One unforgettable moment was Shyam and Vijay spontaneously singing Saranu Saranu Saranu Saranu Sarada of Anai Ayya, set in Chenjurutti, at the Sringeri Math at Rajapalayam, which we visited as part of our Srivilliputtur Tour. A few years ago, I organised a tour of the three Shiva temples on the Akhanda Cauveri – Kulithalai, Thiruvatpokki and Thiruingoimalai. Vijayakrishnan was not in the best of health but he decided to come along, undaunted about the 1000 steps to climb to the second temple and the 300 in the third. We organised a dholi for him, borne on the shoulders of four bearers and he gamely made it to the top. He even made it a point to get off the dholi in between and allow others in need for a break to get on it and go further. That was typical of his kind heart. Shyam manfully climbed up, taking breaks as and when needed.

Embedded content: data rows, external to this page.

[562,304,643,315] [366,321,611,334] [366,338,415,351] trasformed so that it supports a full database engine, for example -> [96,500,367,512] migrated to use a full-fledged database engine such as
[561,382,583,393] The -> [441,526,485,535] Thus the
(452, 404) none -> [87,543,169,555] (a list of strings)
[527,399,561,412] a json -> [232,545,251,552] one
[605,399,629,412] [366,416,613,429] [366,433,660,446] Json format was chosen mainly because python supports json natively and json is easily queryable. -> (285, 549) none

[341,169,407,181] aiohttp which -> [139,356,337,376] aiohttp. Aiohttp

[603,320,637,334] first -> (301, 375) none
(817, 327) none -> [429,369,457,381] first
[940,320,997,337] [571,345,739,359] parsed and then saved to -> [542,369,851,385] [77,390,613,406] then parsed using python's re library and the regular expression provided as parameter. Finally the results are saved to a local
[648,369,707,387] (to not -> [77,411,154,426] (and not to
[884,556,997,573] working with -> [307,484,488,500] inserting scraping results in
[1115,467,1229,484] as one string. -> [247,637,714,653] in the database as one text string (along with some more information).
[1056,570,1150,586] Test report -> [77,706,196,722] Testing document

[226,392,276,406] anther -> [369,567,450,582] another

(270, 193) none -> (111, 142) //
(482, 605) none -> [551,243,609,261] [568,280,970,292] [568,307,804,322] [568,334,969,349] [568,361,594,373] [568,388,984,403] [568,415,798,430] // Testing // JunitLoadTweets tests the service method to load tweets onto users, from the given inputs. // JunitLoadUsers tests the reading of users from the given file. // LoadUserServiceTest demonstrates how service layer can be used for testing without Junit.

Vijayakrishnan worked as Professor of English at the English and Foreign Languages University at Hyderabad and so his English was as that language should be – impeccable. Post retirement he spent his time making a small documentary on the Dhanammal bhani, much against my advice. He laughingly therefore invited me to be a part of its premiere! Later he offered to teach those wishing to learn his specialised style of Veena playing but as he himself said, there were not many takers. That instrument has, as I mentioned before, become a victim of loud performance styles. His last call to me was a month or so ago, when he said he had written a novel and was looking for a publisher. I recommended him to one, only for that company to shut down a week later. He laughingly said that he did not think his book was THAT bad.

Anyway, now he is gone, leaving behind is lively wife Raji and their daughters. I spoke to Shyam this morning and as I write this I realise that Vijay must be smiling down at me, commenting, “Ennallaamo EzhuditteL Enna pathi. What did you have against me?” His retiring nature shunned all publicity. Why, it had required all of Shyam and Raji’s cajoling to get him to perform after the release of his Dhanam documentary. He was that type of a person. A rare human being indeed. May he now spend all his time with Goddess Saraswati, discussing the Veena. I am not sure if he will find Her performing to be in accordance with the style of Dhanam.